§ **Given entries**
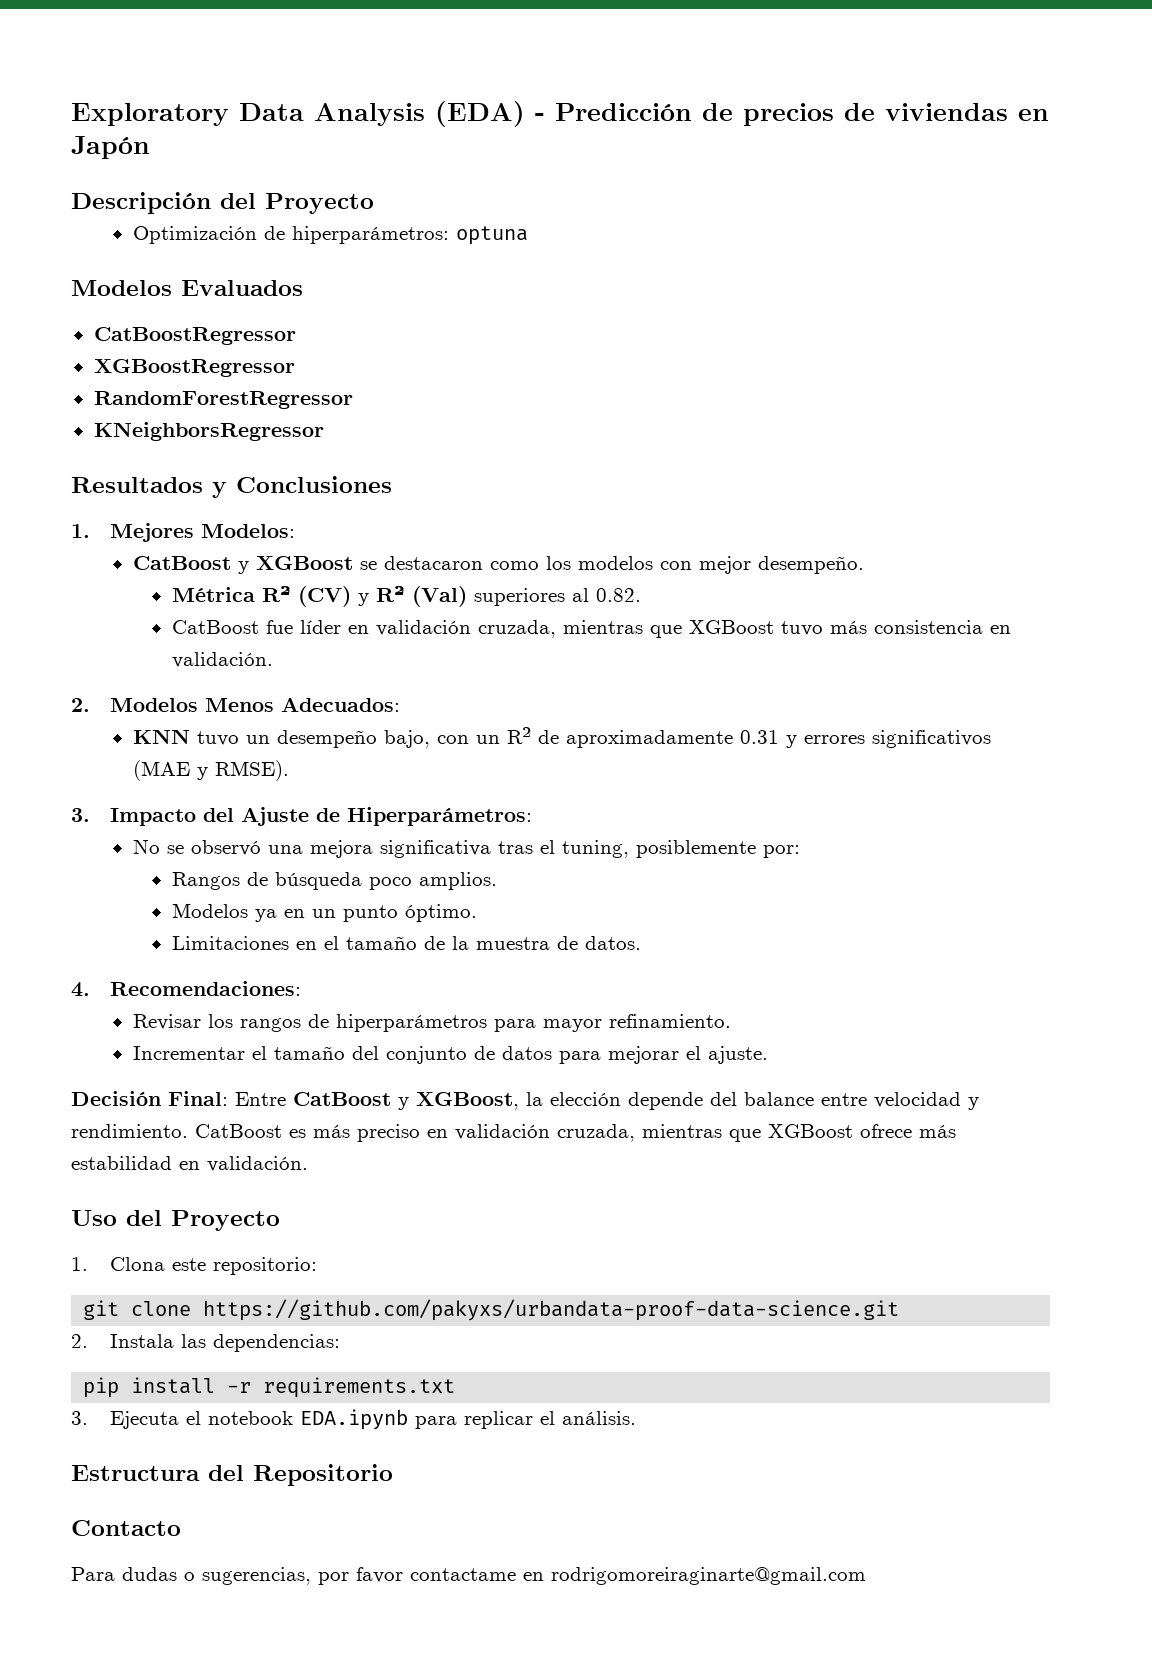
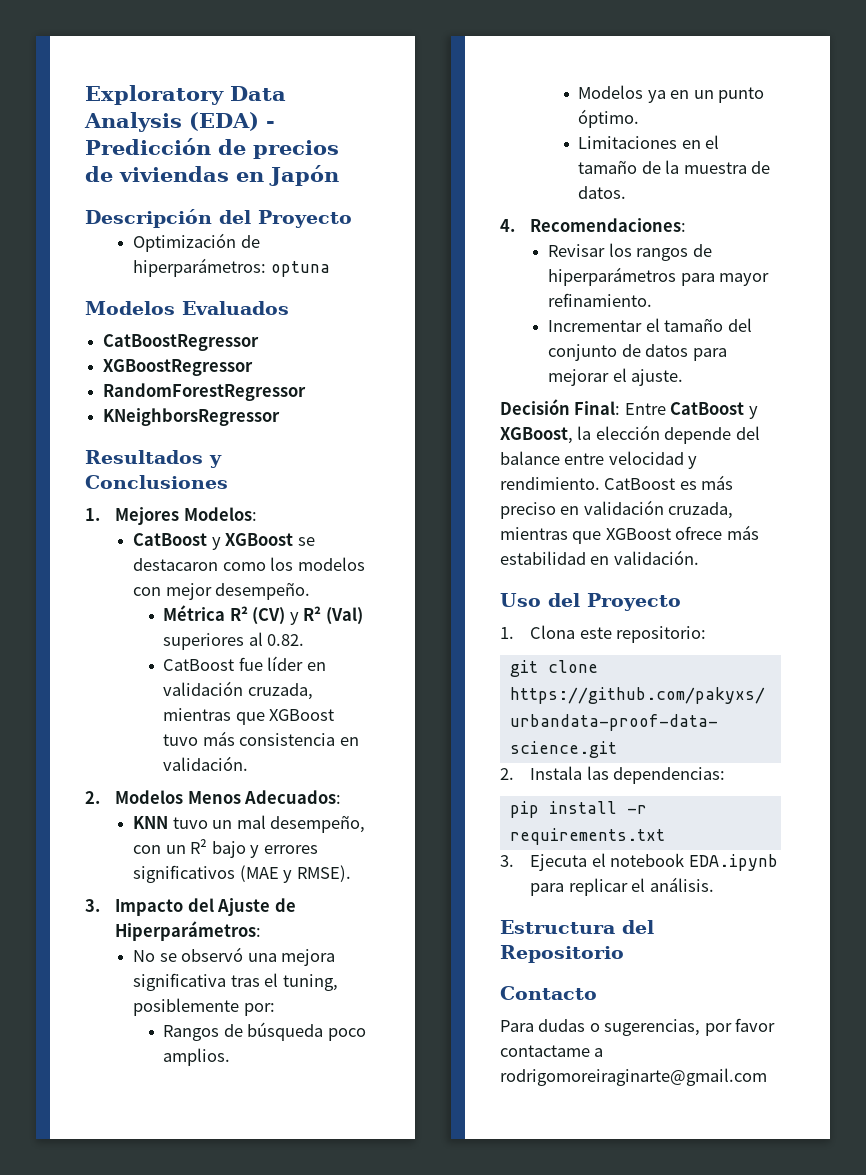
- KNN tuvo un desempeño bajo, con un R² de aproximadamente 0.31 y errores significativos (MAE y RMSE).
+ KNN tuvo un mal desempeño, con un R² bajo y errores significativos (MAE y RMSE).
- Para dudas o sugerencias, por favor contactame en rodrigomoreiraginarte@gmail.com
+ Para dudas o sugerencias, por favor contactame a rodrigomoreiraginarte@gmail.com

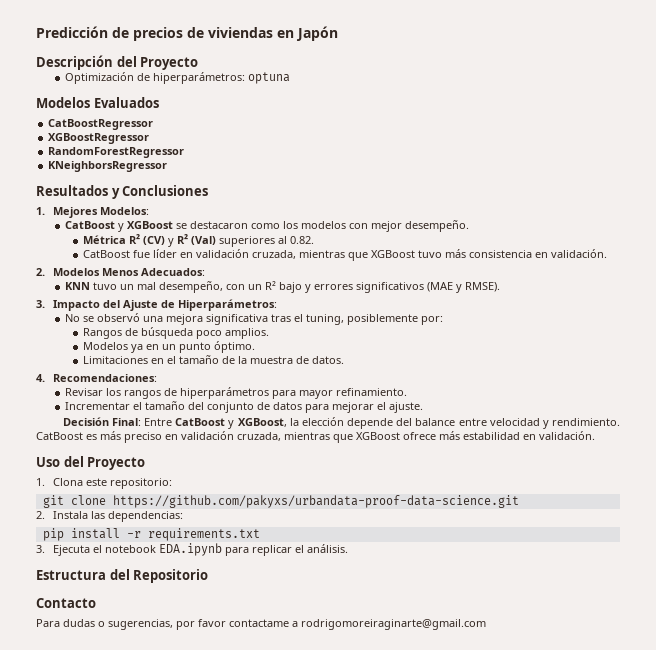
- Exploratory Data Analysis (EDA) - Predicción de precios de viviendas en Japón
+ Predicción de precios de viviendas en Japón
* * *
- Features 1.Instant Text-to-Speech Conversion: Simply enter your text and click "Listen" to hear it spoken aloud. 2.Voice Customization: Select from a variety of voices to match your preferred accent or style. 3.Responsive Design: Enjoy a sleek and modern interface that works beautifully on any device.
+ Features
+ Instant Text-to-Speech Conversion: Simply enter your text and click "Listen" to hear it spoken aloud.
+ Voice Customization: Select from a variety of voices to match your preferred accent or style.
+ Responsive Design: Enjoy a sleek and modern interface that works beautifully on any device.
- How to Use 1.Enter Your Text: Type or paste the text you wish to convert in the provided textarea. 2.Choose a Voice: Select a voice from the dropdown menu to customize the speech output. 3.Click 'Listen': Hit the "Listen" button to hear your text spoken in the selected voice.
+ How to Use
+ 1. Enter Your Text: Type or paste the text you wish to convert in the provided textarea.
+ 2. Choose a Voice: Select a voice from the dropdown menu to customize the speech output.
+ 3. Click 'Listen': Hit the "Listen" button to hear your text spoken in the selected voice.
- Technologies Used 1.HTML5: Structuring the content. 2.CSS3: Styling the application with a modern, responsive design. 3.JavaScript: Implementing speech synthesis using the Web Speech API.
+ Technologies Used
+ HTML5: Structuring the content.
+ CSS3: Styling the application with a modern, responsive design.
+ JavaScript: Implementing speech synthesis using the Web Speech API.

§ **Activity**
Look above for the line with "- KNN tuvo un" and copy exactly from it through the line with "- Exploratory Data", both included. Omit the pictures.

§ **Expected answer**
- KNN tuvo un desempeño bajo, con un R² de aproximadamente 0.31 y errores significativos (MAE y RMSE).
+ KNN tuvo un mal desempeño, con un R² bajo y errores significativos (MAE y RMSE).
- Para dudas o sugerencias, por favor contactame en rodrigomoreiraginarte@gmail.com
+ Para dudas o sugerencias, por favor contactame a rodrigomoreiraginarte@gmail.com

- Exploratory Data Analysis (EDA) - Predicción de precios de viviendas en Japón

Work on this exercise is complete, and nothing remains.